━━━━━ Input ━━━━━
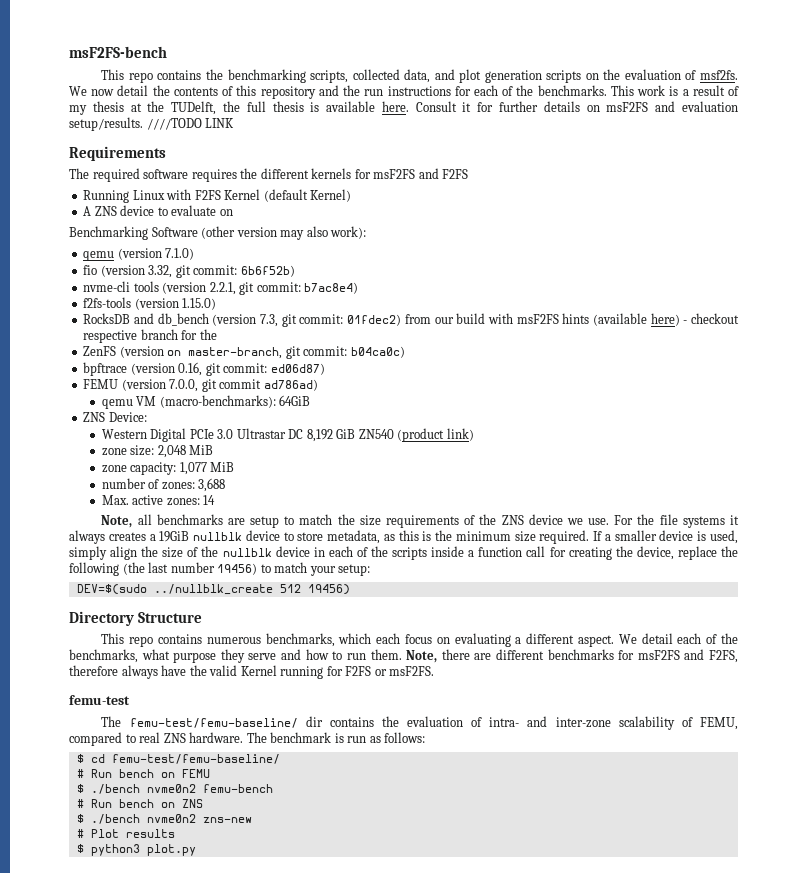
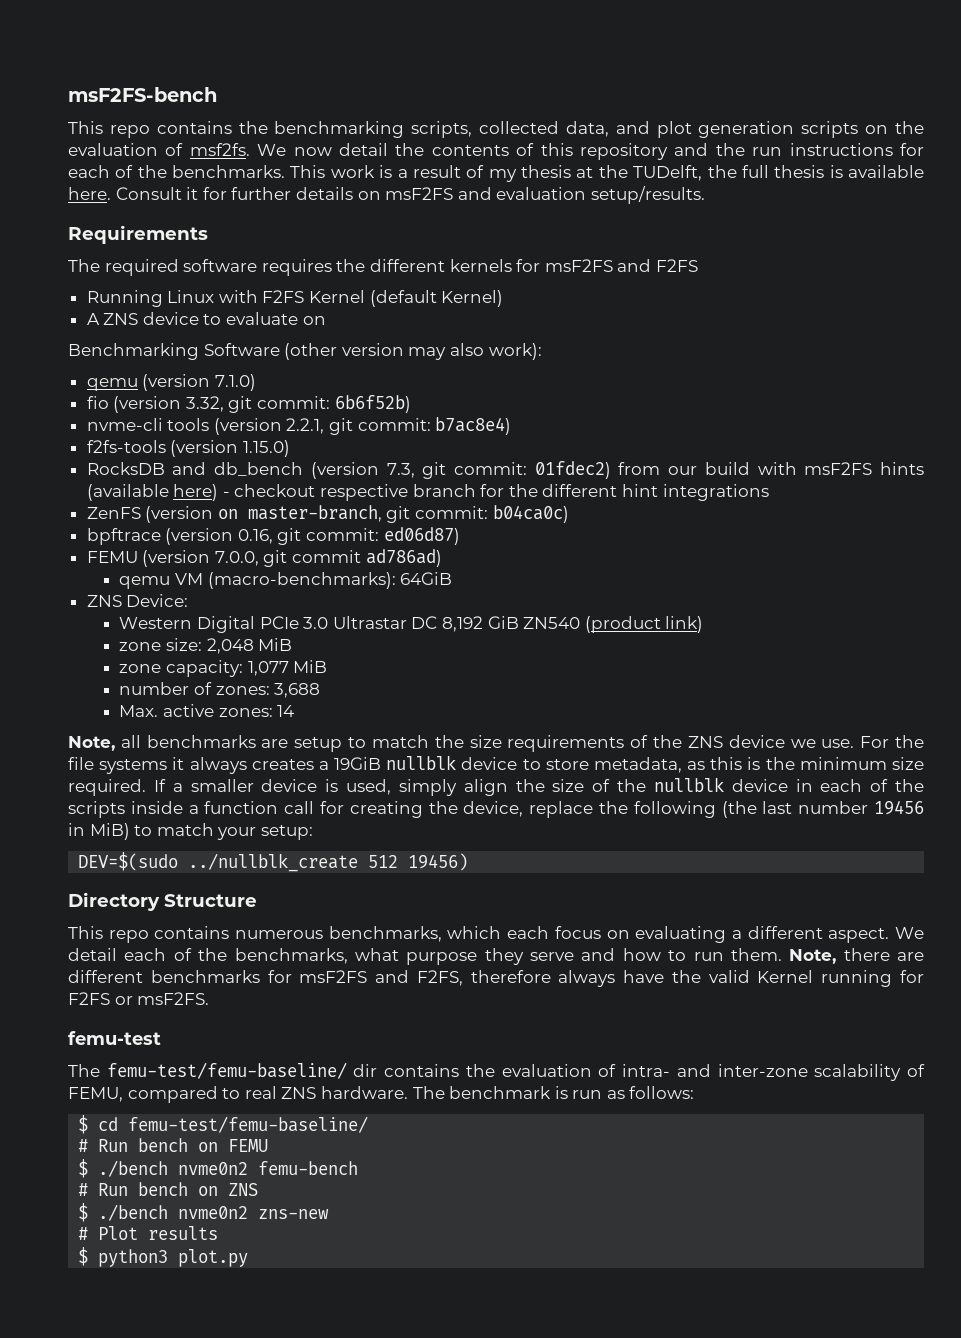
- ////TODO LINK
- RocksDB and db_bench (version 7.3, git commit: 01fdec2) from our build with msF2FS hints (available here) - checkout respective branch for the
+ RocksDB and db_bench (version 7.3, git commit: 01fdec2) from our build with msF2FS hints (available here) - checkout respective branch for the different hint integrations
- If a smaller device is used, simply align the size of the nullblk device in each of the scripts inside a function call for creating the device, replace the following (the last number 19456) to match your setup:
+ If a smaller device is used, simply align the size of the nullblk device in each of the scripts inside a function call for creating the device, replace the following (the last number 19456 in MiB) to match your setup:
━━━━━
_Instructions for the task:_
The result should be the full listing, retyped exactly and free of pictures.

_Task answer:_
- ////TODO LINK
- RocksDB and db_bench (version 7.3, git commit: 01fdec2) from our build with msF2FS hints (available here) - checkout respective branch for the
+ RocksDB and db_bench (version 7.3, git commit: 01fdec2) from our build with msF2FS hints (available here) - checkout respective branch for the different hint integrations
- If a smaller device is used, simply align the size of the nullblk device in each of the scripts inside a function call for creating the device, replace the following (the last number 19456) to match your setup:
+ If a smaller device is used, simply align the size of the nullblk device in each of the scripts inside a function call for creating the device, replace the following (the last number 19456 in MiB) to match your setup:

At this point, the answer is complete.